AMD Details Bulldozer Processor Architecture

AMD is finally going to embrace a truly next generation x86 processor architecture that is built from ground up. AMD's current architecture, the K10(.5) "Stars" is an evolution of the more market-successful K8 architecture, but it didn't face the kind of market success as it was overshadowed by competing Intel architectures. AMD codenamed its latest design "Bulldozer", and it features an x86 core design that is radically different from anything we've seen from either processor giants. With this design, AMD thinks it can outdo both HyperThreading and Multi-Core approaches to parallelism, in one shot, as well as "bulldoze" through serial workloads with a broad 8 integer pipeline per core, (compared to 3 on K10, and 4 on Westmere). Two almost-individual blocks of integer processing units share a common floating point unit with two 128-bit FMACs.

AMD is also working on a multi-threading technology of its own to rival Intel's HyperThreading, that exploits Bulldozer's branched integer processing backed by shared floating point design, which AMD believes to be so efficient, that each SMT worker thread can be deemed a core in its own merit, and further be backed by competing threads per "core". AMD is working on another micro-architecture codenamed "Bobcat", which is a downscale implementation of Bulldozer, with which it will take on low-power and high performance per Watt segments that extend from all-in-One PCs all the way down to hand-held devices and 8-inch tablets. We will explore the Bulldozer architecture in some detail.

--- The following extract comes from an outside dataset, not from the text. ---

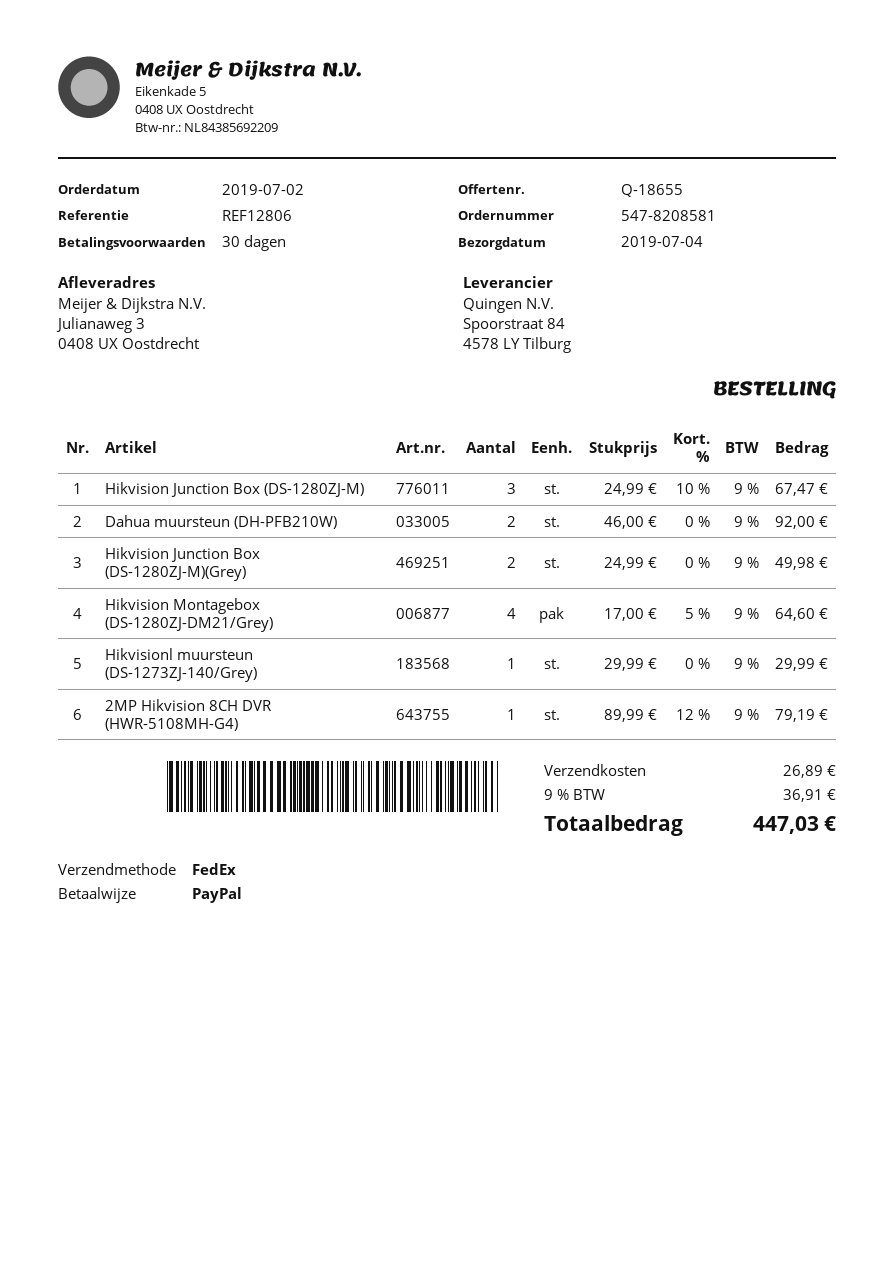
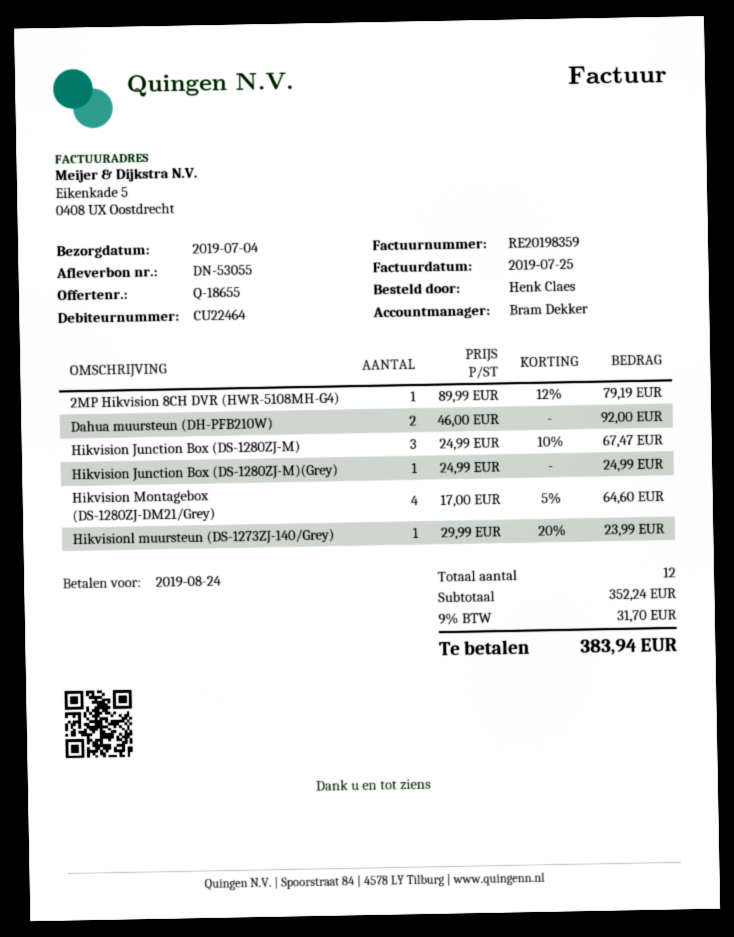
Hikvision Junction Box (DS-1280ZJ-M)(Grey): 2 x 24.99 = 49.98 -> 1 x 24.99 = 24.99
Hikvisionl muursteun (DS-1273ZJ-140/Grey): 1 x 29.99 = 29.99 -> 1 x 29.99 - 20% = 23.99
shipping: 26.89 -> none
tax: 9% = 36.91 -> 9% = 31.70
total: 447.03 -> 383.94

Bulldozer: The Turbo Diesel Engine
In many respects, the Bulldozer architecture is comparable to a diesel engine. Lower RPM (clock-speeds), high torque (instructions per second). When implemented, Bulldozer-based processors could outperform competing processor architectures at much lower clock speeds, due to one critical area AMD seems to have finally addressed: instructions per clock (IPC), unlike with the 65 nm "Barcelona" or 45 nm "Shanghai" architectures that upped IPC synthetically by using other means (such as backing the cores up with a level-3 cache, upping the uncore/northbridge clock speeds), the 32 nm Bulldozer actually features a broad integer unit with eight integer pipelines split into two portions, each portion having its own scheduler and L1 Data cache.

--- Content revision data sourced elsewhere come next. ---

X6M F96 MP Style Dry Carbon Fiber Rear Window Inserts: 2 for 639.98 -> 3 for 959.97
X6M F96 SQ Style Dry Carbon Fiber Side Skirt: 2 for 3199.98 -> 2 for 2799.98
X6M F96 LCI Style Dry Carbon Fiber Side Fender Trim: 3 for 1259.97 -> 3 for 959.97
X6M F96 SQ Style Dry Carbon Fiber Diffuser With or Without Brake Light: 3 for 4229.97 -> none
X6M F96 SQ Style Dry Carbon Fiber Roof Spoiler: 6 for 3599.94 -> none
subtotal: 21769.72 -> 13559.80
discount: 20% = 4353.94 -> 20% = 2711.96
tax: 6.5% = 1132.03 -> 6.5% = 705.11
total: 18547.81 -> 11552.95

Parallelism: A Radical Approach?
Back when analysts were pinning high hopes on the Barcelona architecture, their hopes were fueled by early reports suggesting that AMD was using wide 128-bit wide floating point units, leading analysts to believe that AMD may have conquered its biggest nemesis - floating point performance, in turn its pure math crunching abilities. However, that wasn't exactly to be. That's because the processor's overall number crunching abilities were pegged to its floating point performance, ignoring the integer units.



AMD split 8 integers per core into two blocks, each block having four integer pipelines, an integer scheduler for those, and an L1 Data cache. These constitute the lowest level of "dedicated components", dedicated to processor threads. There is a shared floating point unit between the two, with two 128-bit FMACs, arbitrated by a floating point scheduler. The Fetch/Decode, an L2 cache, and the FPU constitute "shared" components.

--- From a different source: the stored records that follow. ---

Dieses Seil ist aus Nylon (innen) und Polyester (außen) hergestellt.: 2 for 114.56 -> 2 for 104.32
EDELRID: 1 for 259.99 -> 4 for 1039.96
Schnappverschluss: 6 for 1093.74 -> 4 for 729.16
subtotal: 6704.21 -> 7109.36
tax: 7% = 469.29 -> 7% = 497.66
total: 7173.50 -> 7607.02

AMD is implementing a simultaneous multithreading (SMT) technology, it can split each of the "dedicated" components (in this case, the integer unit) to deal with a thread of its own, while sharing certain components with the other integer unit, and effectively make each set of dedicated components a "core" in its own merit of efficiency. This way, the actual core of the Bulldozer die is deemed a "module", a superlative of two cores, and the Bulldozer die (chip) features n-number of modules depending on the model.
So now you have a chip with eight cores with much lower die sizes and transistor counts compared to a hypothetical 32 nm K10 8-core processor. It is unclear whether AMD wants to further push down SMT to the "core" level and run two threads simultaneously over dedicated components, but one thing for sure is that AMD has embraced SMT in some form or another. In all this, the chip-level parallelism is transparent to the operating system, it will only see a fixed number of logical processors, without any special software or driver requirement.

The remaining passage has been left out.